#### DESCRIPTION OF THE TASK:
Every record, from the first to the last, is to be printed again exactly.

[Change listing data]
● ● ● ● ● ● ●

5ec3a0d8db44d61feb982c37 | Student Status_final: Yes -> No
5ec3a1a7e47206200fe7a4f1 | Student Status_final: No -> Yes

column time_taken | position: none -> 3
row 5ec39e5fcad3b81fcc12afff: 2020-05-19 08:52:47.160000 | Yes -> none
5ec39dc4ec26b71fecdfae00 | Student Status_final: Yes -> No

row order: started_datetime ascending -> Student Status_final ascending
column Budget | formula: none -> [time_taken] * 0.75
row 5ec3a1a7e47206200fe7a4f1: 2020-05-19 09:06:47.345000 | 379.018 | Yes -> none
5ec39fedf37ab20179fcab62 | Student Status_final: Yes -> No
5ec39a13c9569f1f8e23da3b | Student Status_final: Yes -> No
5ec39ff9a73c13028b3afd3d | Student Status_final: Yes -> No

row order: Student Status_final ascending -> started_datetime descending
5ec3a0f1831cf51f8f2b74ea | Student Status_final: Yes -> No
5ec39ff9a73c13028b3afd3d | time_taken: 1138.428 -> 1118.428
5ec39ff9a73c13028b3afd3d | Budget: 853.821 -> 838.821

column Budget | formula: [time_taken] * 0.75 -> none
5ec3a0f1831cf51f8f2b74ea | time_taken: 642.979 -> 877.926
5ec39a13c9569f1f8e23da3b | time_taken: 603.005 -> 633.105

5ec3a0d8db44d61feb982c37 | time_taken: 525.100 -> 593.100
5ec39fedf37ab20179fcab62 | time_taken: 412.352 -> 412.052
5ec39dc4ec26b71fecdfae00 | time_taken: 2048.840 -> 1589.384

● ● ● ● ● ● ●

#### WRITTEN SOLUTION:
5ec3a0d8db44d61feb982c37 | Student Status_final: Yes -> No
5ec3a1a7e47206200fe7a4f1 | Student Status_final: No -> Yes

column time_taken | position: none -> 3
row 5ec39e5fcad3b81fcc12afff: 2020-05-19 08:52:47.160000 | Yes -> none
5ec39dc4ec26b71fecdfae00 | Student Status_final: Yes -> No

row order: started_datetime ascending -> Student Status_final ascending
column Budget | formula: none -> [time_taken] * 0.75
row 5ec3a1a7e47206200fe7a4f1: 2020-05-19 09:06:47.345000 | 379.018 | Yes -> none
5ec39fedf37ab20179fcab62 | Student Status_final: Yes -> No
5ec39a13c9569f1f8e23da3b | Student Status_final: Yes -> No
5ec39ff9a73c13028b3afd3d | Student Status_final: Yes -> No

row order: Student Status_final ascending -> started_datetime descending
5ec3a0f1831cf51f8f2b74ea | Student Status_final: Yes -> No
5ec39ff9a73c13028b3afd3d | time_taken: 1138.428 -> 1118.428
5ec39ff9a73c13028b3afd3d | Budget: 853.821 -> 838.821

column Budget | formula: [time_taken] * 0.75 -> none
5ec3a0f1831cf51f8f2b74ea | time_taken: 642.979 -> 877.926
5ec39a13c9569f1f8e23da3b | time_taken: 603.005 -> 633.105

5ec3a0d8db44d61feb982c37 | time_taken: 525.100 -> 593.100
5ec39fedf37ab20179fcab62 | time_taken: 412.352 -> 412.052
5ec39dc4ec26b71fecdfae00 | time_taken: 2048.840 -> 1589.384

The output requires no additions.